Et suit un éloge de la monarchie en une de ces images qui vont devenir familières à l’écrivain et qui saisissent la pensée comme les yeux : « La monarchie est réellement, s’il est permis de s’exprimer ainsi, une aristocratie tournante qui élève successivement toutes les familles de l’État ; tous les honneurs, tous les emplois sont placés au bout d’une espèce de lice où tout le monde a droit de courir ; c’est assez pour que personne n’ait droit de se plaindre. Le Roi est le juge des courses. » – Que vous en semble ? A voir s’ouvrir cette lice grandiose et presque olympique dont Montesquieu eût envié avec la justesse le relief éclatant, il devient clair que le lecteur de Pindare n’a point perdu ses veilles, et que M. de Maistre est déjà trouvé.

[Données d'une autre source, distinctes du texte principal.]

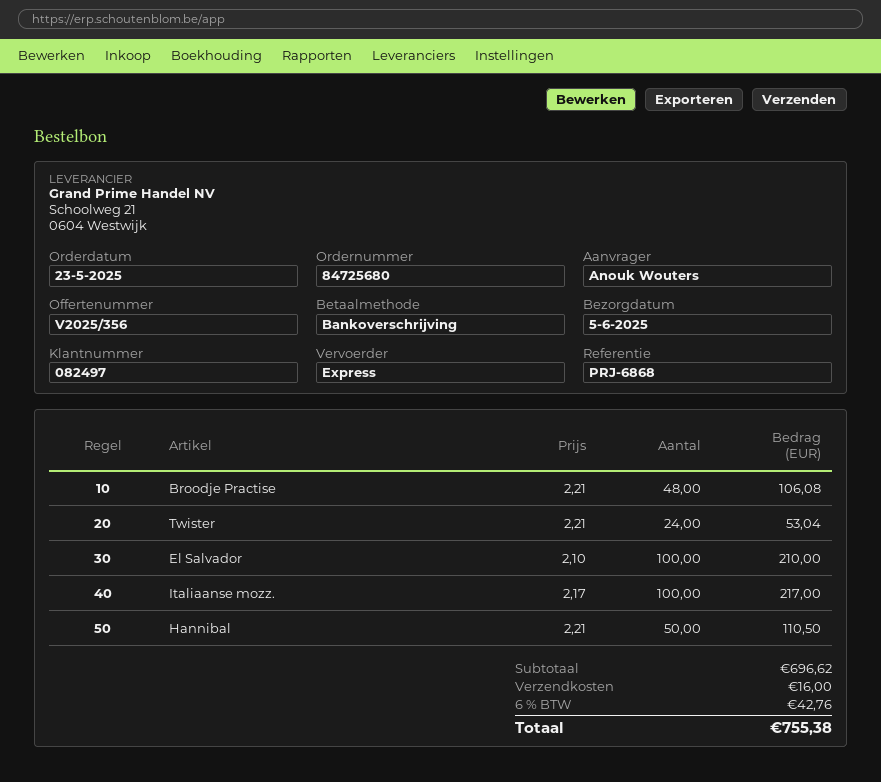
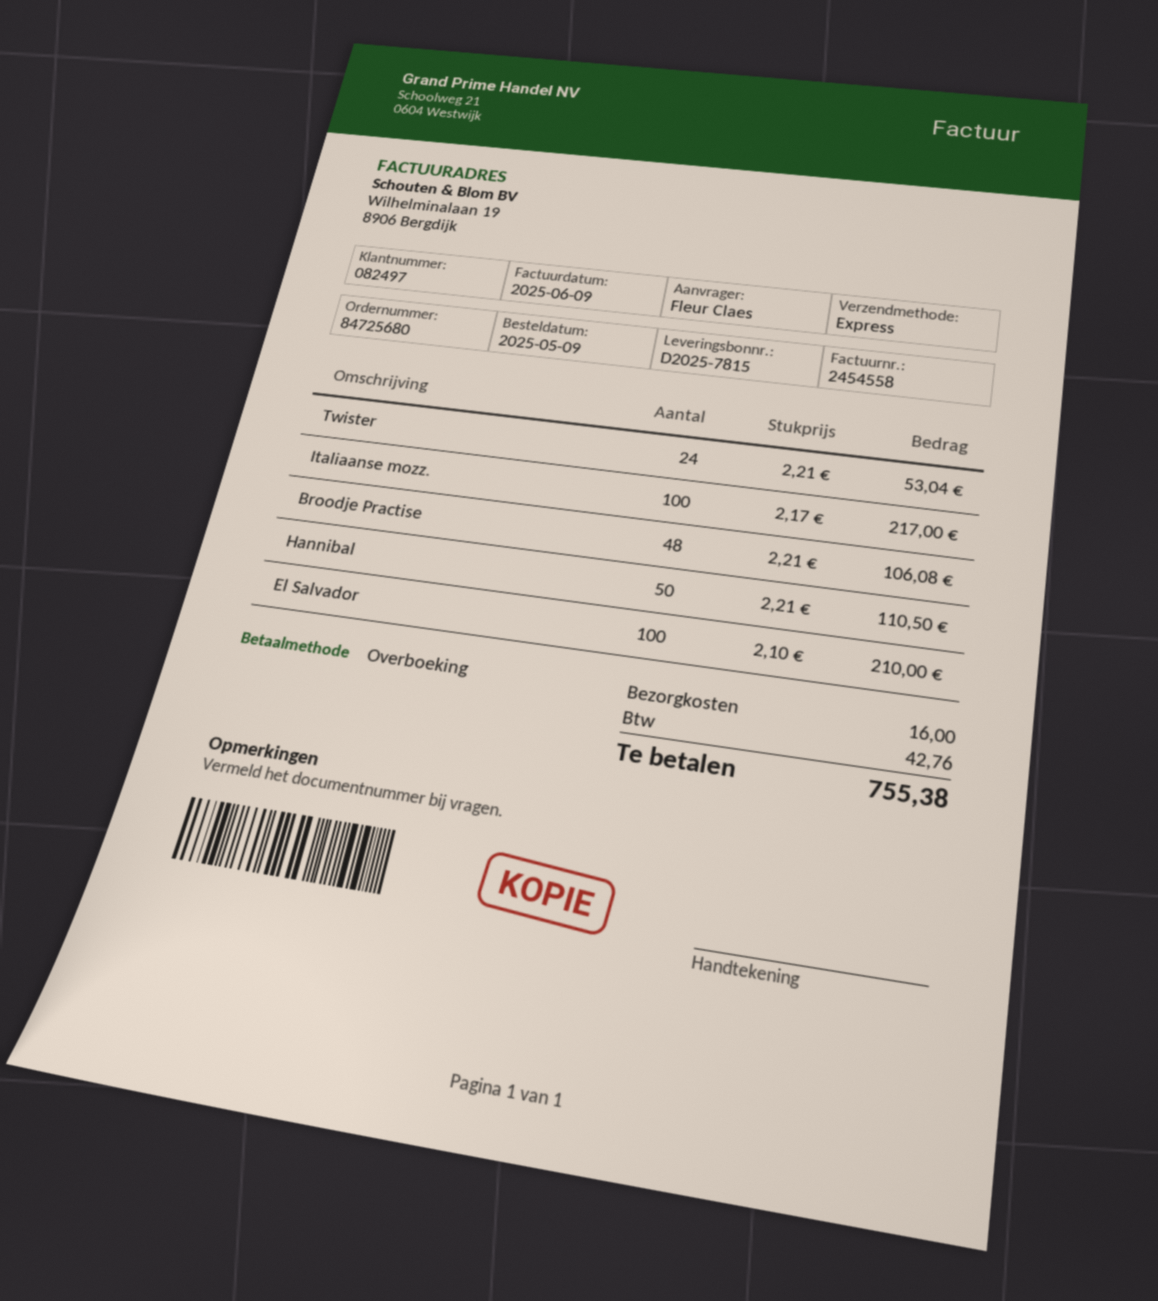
order date: 2025-05-23 -> 2025-05-09
ordered by: Anouk Wouters -> Fleur Claes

Le Discours à madame la marquise de Costa nous le rend avec des défauts de jeunesse et presque de rhétorique encore, qui tiennent au genre ; mais en même temps on ne perd pas longtemps de vue l’écrivain nouveau, le penseur original et hardi qui se décèle, qui se dresse par endroits

  1. Lucain, livre IX. C’est Caton qui dit admirablement cela de l’oracle d’Ammon au milieu des sables.